Before dealing with the rivers which flow into Plymouth Sound it is necessary, however, to say a few words about the harbour itself and its origin. Plymouth Sound and the various submerged valleys which open into it illustrate well both the continuity of geological history, and the great difficulties which await us when we deal with valley erosion which in part dates far back into Tertiary times. The Sound is not merely a submerged continuation of the Pleistocene valleys, and between this wide gulf and the narrow valleys there is a curious want of continuity. We do not know the true depth to the rocky floor; but at two places just outside the mouths of the estuaries deep hollows are scoured through the sands. One of these, just outside the Hamoaze, or estuary of the Tamar, shows a rocky bottom at 150 feet, probably the true rock-floor of that part of the Sound. The other hollow, 132 feet, is just outside the Cattewater; but does not reach rock.
It is obvious that these depths, both of which are measured from low water, show a depression of the rocky floor of the Sound far greater than we meet with in ordinary Pleistocene valleys; but at present we have no means of proving the true date of this depression. It represents not improbably a Tertiary basin, like that of Bovey Tracey, which also descends several hundred feet below sea-level. In favour of this view we can point to the occurrence of a small outlier of Trias in Cawsand Bay, which certainly suggests that the Sound represents an area of depression or synclinal basin, rather than a mere submerged valley. It has also been stated that relics of Tertiary material are still to be found in the limestone quarries of Plymouth; but for this the evidence is not altogether satisfactory.
It may be asked, What practical difference does it make, whether or no the Plymouth Sound were originally a Tertiary basin, for no Tertiary gulf could now remain open? If we were dealing with an area of soft rocks, like the Thames Valley, or with an enclosed sea, this objection would hold. Around Plymouth, however, the Palaeozoic rocks are extremely hard, and can resist for ages the attacks of the sea; but loose Tertiary material, or even Triassic strata, would readily be swept away by the heavy Atlantic swell and by the scour of the tides, until they were protected by the building of Plymouth Breakwater.
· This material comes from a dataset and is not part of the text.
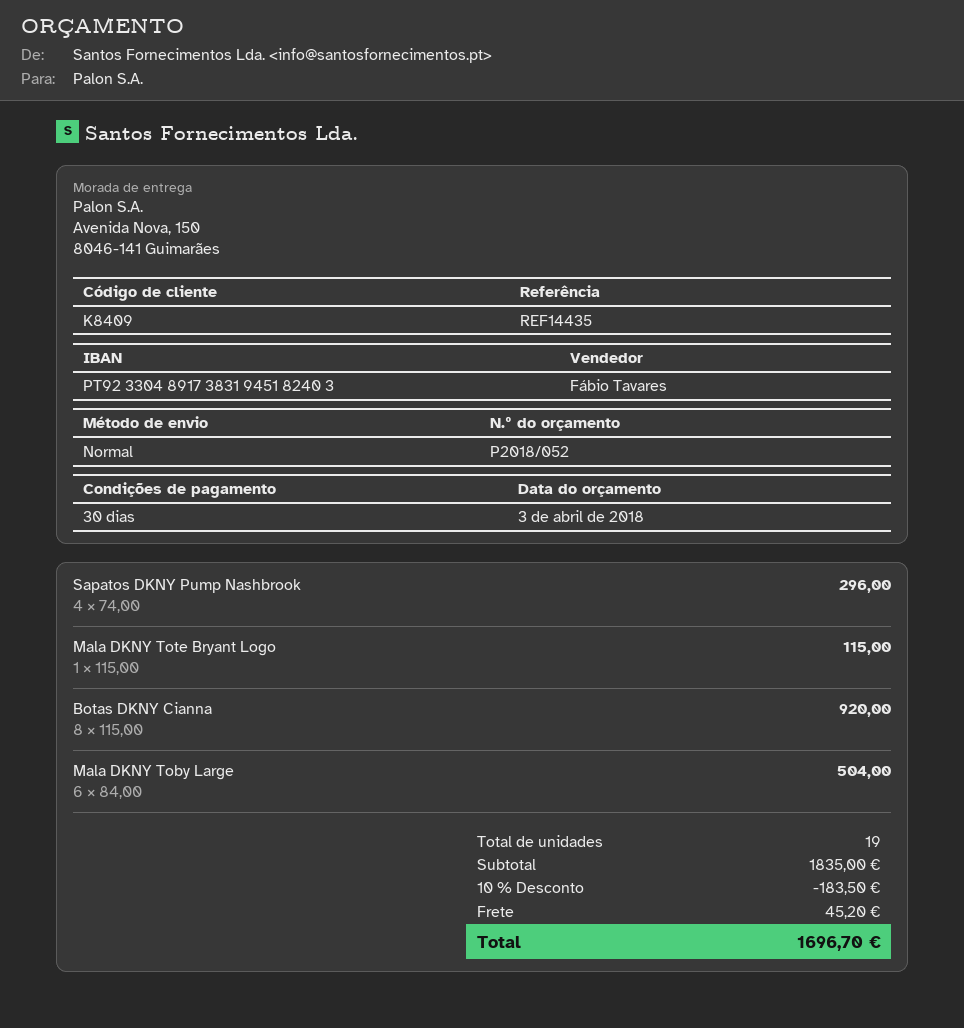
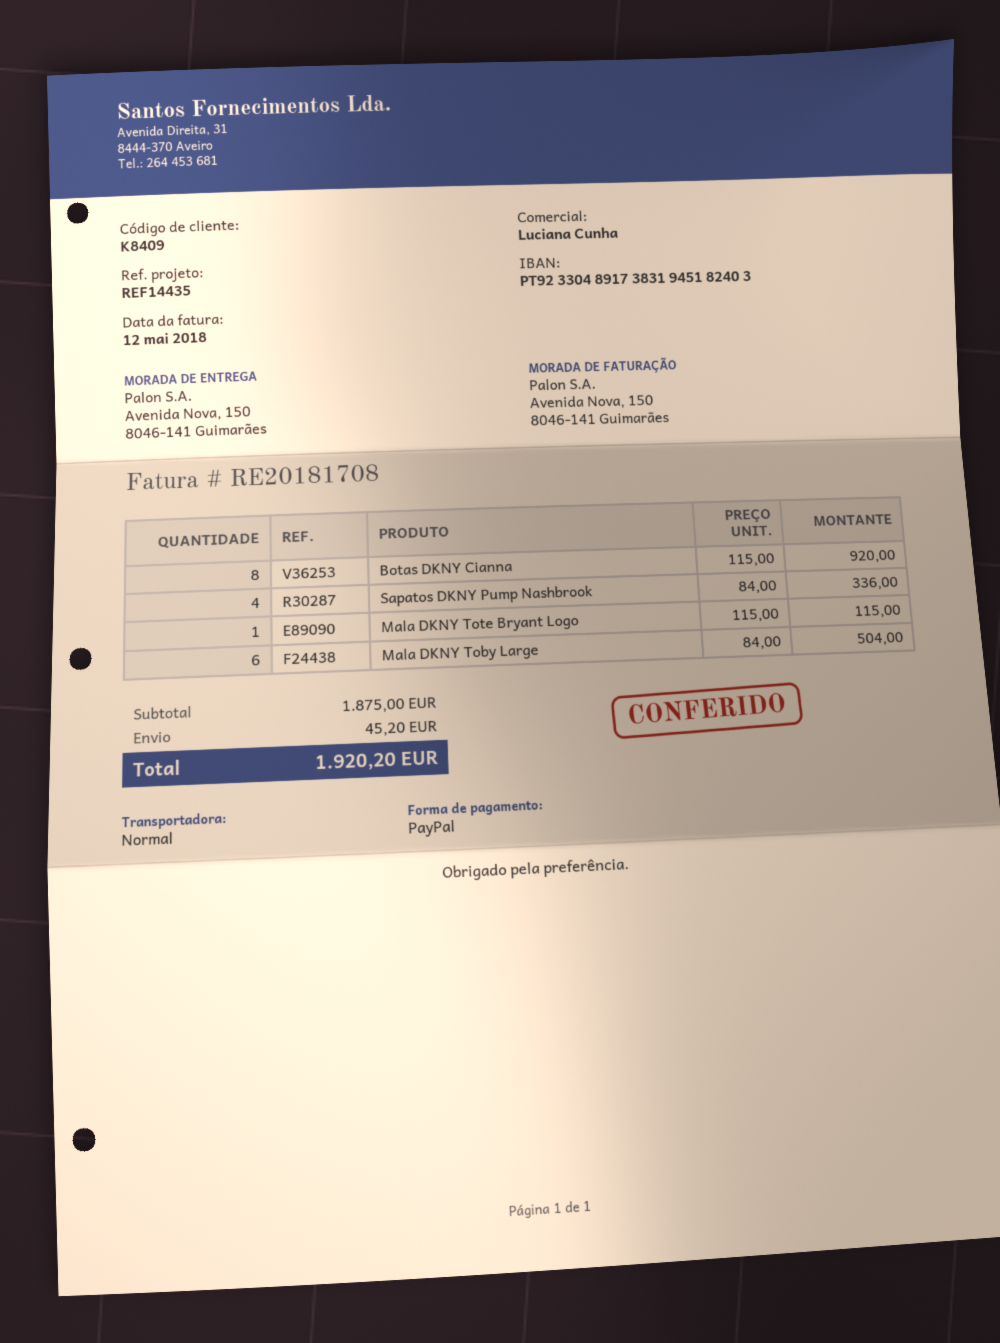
sales rep: Fábio Tavares -> Luciana Cunha
Sapatos DKNY Pump Nashbrook: 4 x 74.00 = 296.00 -> 4 x 84.00 = 336.00
subtotal: 1835.00 -> 1875.00
discount: 10% = 183.50 -> none
total: 1696.70 -> 1920.20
There is a general impression that marine action cannot go on much below low water; but this is altogether a mistake. Tidal scour may go on at any depth, provided the current is confined to a narrow channel, so as to obtain the requisite velocity. If in addition there is a to-and-fro motion, such as that caused by the Atlantic swell at depths of at least 50 fathoms, the actual current required to remove even coarse sand need only be very gentle. The oscillation in one direction may not reach the critical velocity; in the other this velocity may just be exceeded; the movement, therefore, of the sand grains may always be in one direction, especially if the courses taken by the ebb and flood tides do not coincide, or their velocities differ.
How does this apply to the origin of Plymouth Sound? The mere fact that opposite the mouth of the Tamar a pit has been scoured to a depth of 150 feet, and opposite the Hamoaze another to 132 feet below low water, and that these pits are kept open, notwithstanding the enormous amount of sediment brought down by these rivers, proves that tidal scour is now going on, or was recently going on, at depths of 25 fathoms at least in confined parts of Plymouth Sound. Similar troughs occur at even greater depths near the Channel Islands, where the tidal scour is very great, and in the Bay of Biscay coarse sand is moved at depths of at least 100 metres.